Robert Spector is an international speaker, and author of the business classic The Nordstrom Way: The Inside Story of America’s Number One Customer Service Company.
BusinessWeek magazine said, “For anyone looking to understand customer service at its best, this book bubbles with insights.”
His newest book is The Nordstrom Way to Customer Experience Excellence: Creating a Values-Driven Service Culture, which Forbes magazine named the Top Business Book of 2017.
Robert is the co-founder of RSi, a company that helps organizations create a values-based culture, customer-focused culture.
His other books include:
- Amazon.com: Get Big Fast—the definitive story of the e-commerce giant, which has been translated into 18 languages.
- Anytime Anywhere: The first book written about omnichannel retail.
- The Mom & Pop Store, a memoir of practical lessons he learned working in his family’s butcher shop.
Robert has contributed articles to many publications, including The New York Times and The Wall Street Journal.
Robert teaches retail strategy at Western Washington University in Bellingham, Washington, drawing from the work he’s done on Seattle-based icons including Nordstrom, Amazon.com, Starbucks, and Costco.
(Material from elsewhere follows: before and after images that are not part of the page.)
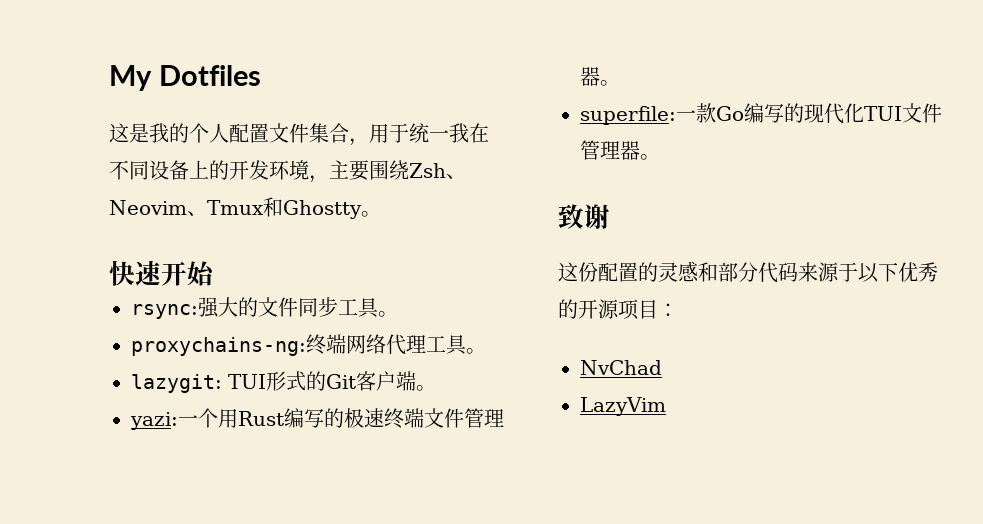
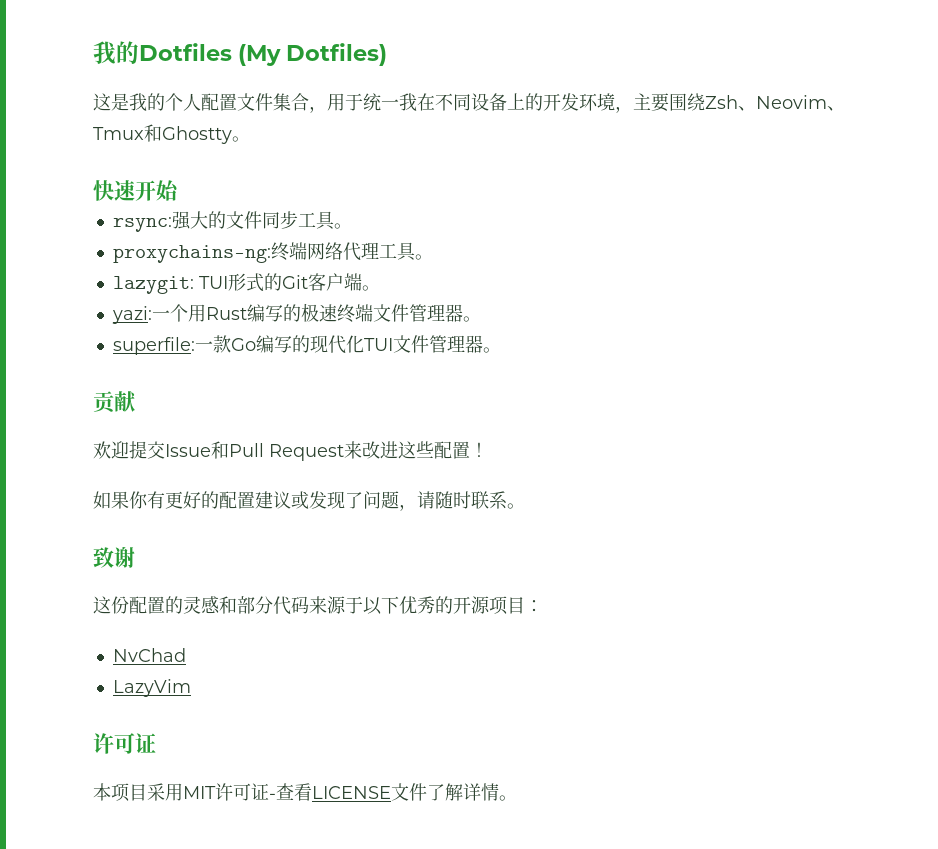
- My Dotfiles
+ 我的Dotfiles (My Dotfiles)
+ 贡献
+ 欢迎提交Issue和Pull Request来改进这些配置！
+ 如果你有更好的配置建议或发现了问题，请随时联系。
  LazyVim
+ 许可证
+ 本项目采用MIT许可证-查看LICENSE文件了解详情。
What does organizational culture mean to you?
Organizational culture must be built upon a set of core values. Competitive strategies must change as market conditions change. But core cultural values must never change. If they change, then the organization has transformed into something else.
What are the major determinants of organizational culture?
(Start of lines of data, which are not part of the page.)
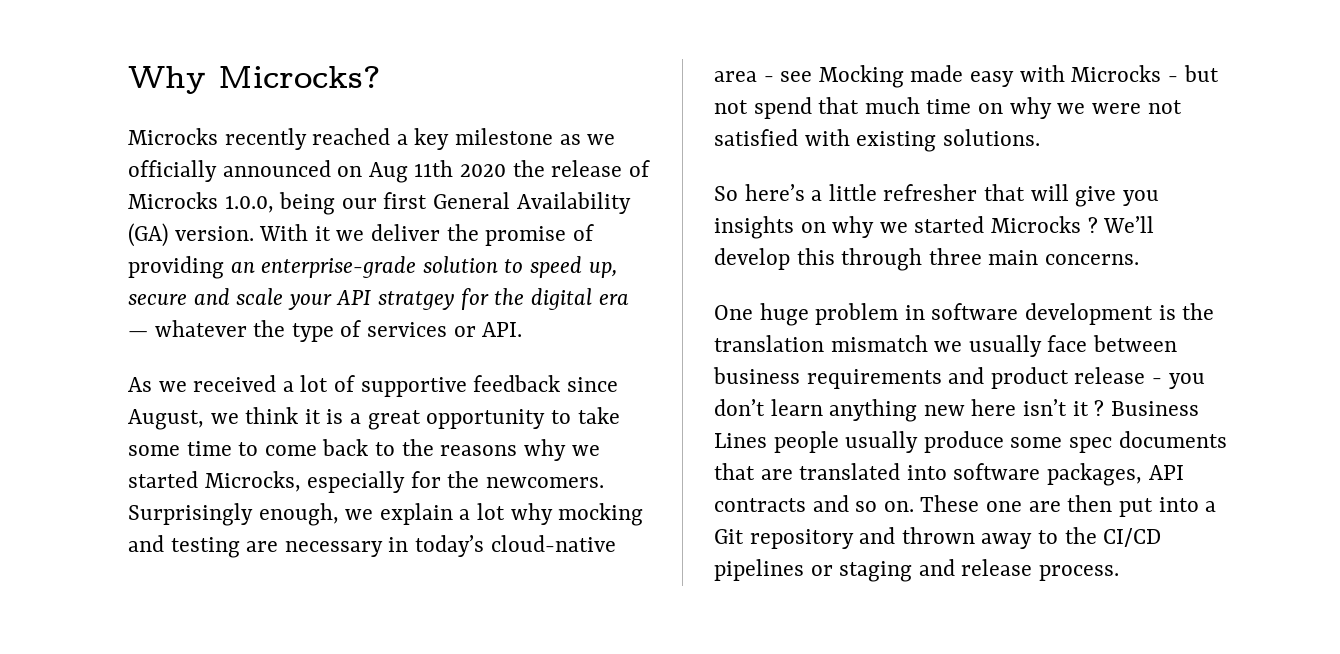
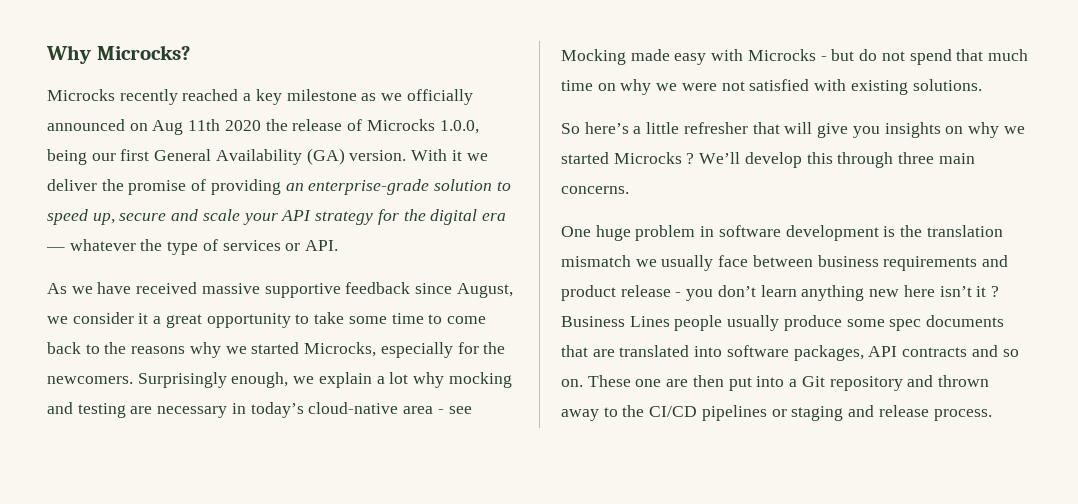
- With it we deliver the promise of providing an enterprise-grade solution to speed up, secure and scale your API stratgey for the digital era — whatever the type of services or API.
+ With it we deliver the promise of providing an enterprise-grade solution to speed up, secure and scale your API strategy for the digital era — whatever the type of services or API.
- As we received a lot of supportive feedback since August, we think it is a great opportunity to take some time to come back to the reasons why we started Microcks, especially for the newcomers.
+ As we have received massive supportive feedback since August, we consider it a great opportunity to take some time to come back to the reasons why we started Microcks, especially for the newcomers.
- Surprisingly enough, we explain a lot why mocking and testing are necessary in today’s cloud-native area - see Mocking made easy with Microcks - but not spend that much time on why we were not satisfied with existing solutions.
+ Surprisingly enough, we explain a lot why mocking and testing are necessary in today’s cloud-native area - see Mocking made easy with Microcks - but do not spend that much time on why we were not satisfied with existing solutions.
What are the core cultural values that determine what an organization stands for? We spell out in great detail those values in our new book, which is called “The Nordstrom Way to Customer Experience Excellence: Creating a Values-Driven Service Culture.” These are the values that we discuss:
- Communication + Collaboration
- Competition & Compensation
- Innovation + Adaptation
- Give Back & Have Fun
What is the role of employees in organizational culture?
When your organization has formalized what it stands for and what its values are, then it’s up to the employees to be the champions of those values. Ideally, when you are hiring, you want to attract people who already share your core values. If they don’t share those core values, it is almost impossible to convince them. Employees and management should be role models for the organizational culture.
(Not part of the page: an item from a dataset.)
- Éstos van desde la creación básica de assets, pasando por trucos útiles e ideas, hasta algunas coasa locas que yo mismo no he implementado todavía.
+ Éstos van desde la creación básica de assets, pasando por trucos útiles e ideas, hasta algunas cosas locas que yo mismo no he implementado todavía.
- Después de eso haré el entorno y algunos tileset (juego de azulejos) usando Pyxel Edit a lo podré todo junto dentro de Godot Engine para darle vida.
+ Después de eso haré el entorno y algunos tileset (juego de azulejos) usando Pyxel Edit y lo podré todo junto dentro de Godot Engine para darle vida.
What are the common problems associated with managing organizational culture?
Often, employees who rise to the level of management think they have to boss their colleagues. In reality, managers should be “servant leaders” who are in a position to help the members of their team perform at their highest level.
What are the ways to innovate company culture? Any best practices to share.
I go back to the first question: What does your company stand for? What are its core values? Companies like Nordstrom are always telling their employees stories of outstanding customer service that have been performed by their colleagues. By constantly reinforcing the values of the culture, companies can attract and retain individuals who value and thrive in that culture.